È ricco. È sensuale. È sensibile. È inconfondibile. È enorme.

Ha una voce maschia e profonda. Il suo abbraccio ti avvolge. È capace di dar piena soddisfazione. Tocca corde del cuore che lui solo conosce. È insistente. È eloquente e non dà tregua. Stallo ad ascoltare un po' e ti senti portar via, senti le resistenze cadere.

Il confine tra letto ed intelletto si sfoca, e non sai se ti stai lasciando andare per insistenza o per seduzione. È un mare in tempesta, turbolento. È un'idea fissa, che torna e ritorna. È un anelito, un invincibile movimento di ascesa che irresistibilmente ti spinge verso l'alto. Tanto nobile e vibrante lui, quanto falsa e goffa lei: il piano e la voce di Wim Mertens. Una voce che non mi ha mai convinto, e più ascolto “The fosse” eseguita dal coro dei baritoni in “Educes me” paragonandola alla versione cantata da lui in “Maximizing the audience”, più mi rendo conto che quella voce fa torto a quel pianoforte. Ah, quel pianoforte.

Pure, insieme sono stati gli artefici di momenti indimenticabili. Se "Jeremiades" non raggiunge l'intensità e l'ebbrezza delle estasi e dei tormenti d'amore di "After virtue", il suo zenith, non è loro distante. Da "After virtue" a "Educes me", da "A man of no fortune..." a "Strategie de la rupture" e al live "Epic that never was", la produzione per piano e voce (o, con un po' di fortuna, per solo piano) è la sola, di Mertens, che valga la pena seguire. Gli interminabili cofanetti di quella sgraziata musica da camera con la quale sta facendo il suo apprendistato in pubblico li lasciamo volentieri ai fanatici e ai collezionisti.

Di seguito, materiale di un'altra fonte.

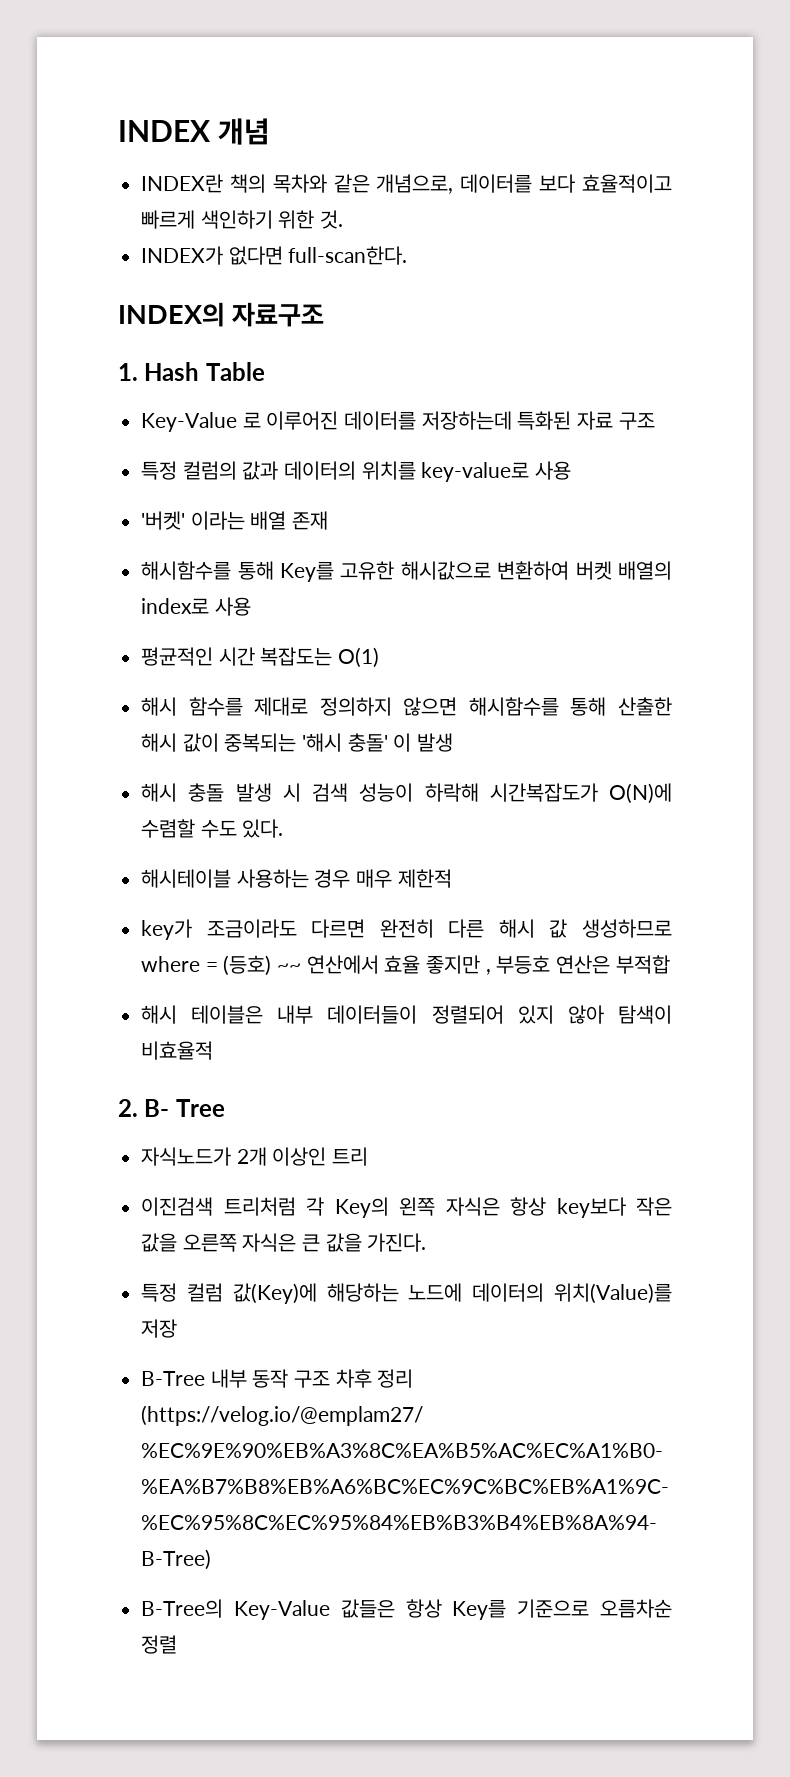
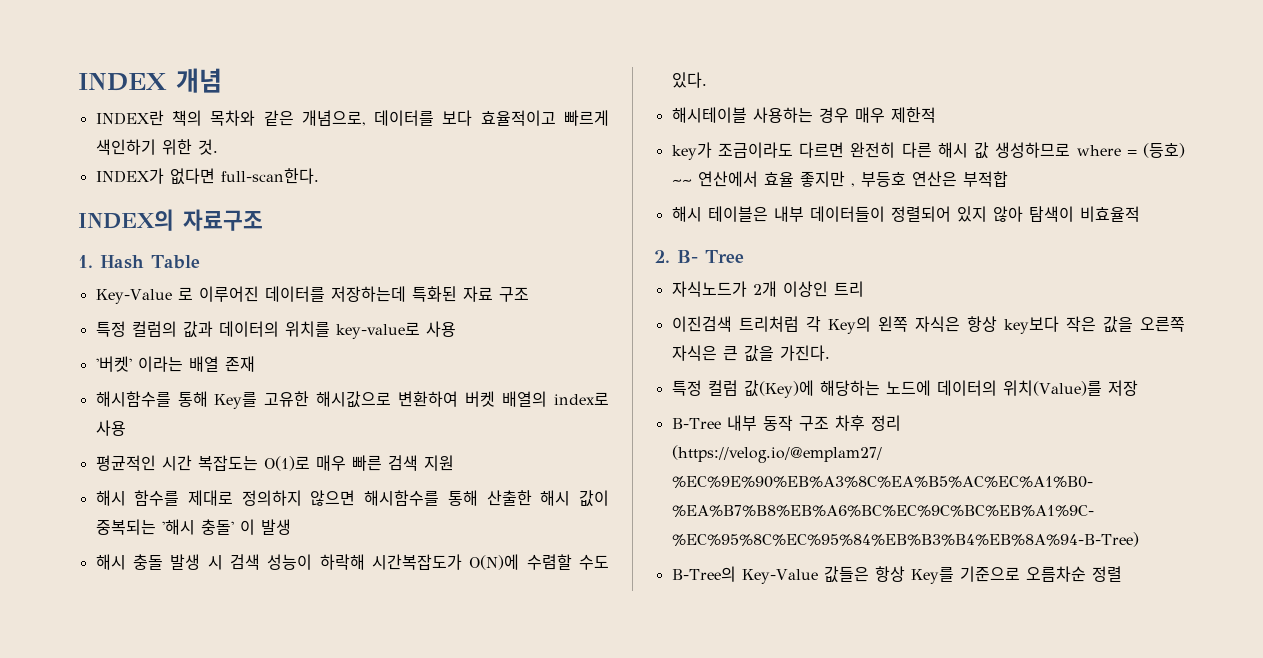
- 평균적인 시간 복잡도는 O(1)
+ 평균적인 시간 복잡도는 O(1)로 매우 빠른 검색 지원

Ma "Jeremiades" è un volo, non una marcia forzata. Una poesia, non un compito in classe. Sognante, intensa, sempre melodica, l'offerta musicale di Mertens prende la forma di brevi sfoghi sinfonici o di suite più lunghe, che sembrano seguire lo svolgersi di un pensiero, che, sviluppandosi, cambia di quel poco - ma irreversibilmente - la mente che lo ospita. O, meglio, la vita fugace di un'emozione, una di quelle piccole, di quelle private, che ognuno sente fra sé e sé. Una di quelle familiari - ché questa musica nulla ha di esotico o difficile. Una di quelle che tornano, a sollevare gli stessi interrogativi senza risposta, o a versare un balsamo sulle medesime piaghe di sempre. Classiche ma attuali, composte ma palpitanti, queste composizioni costituiscono una preziosa lezione di armonia interiore e di speranza nella bellezza che esiste, che resiste a dispetto di tutto.

Chi ancora ha un cuore se lo lasci trafiggere.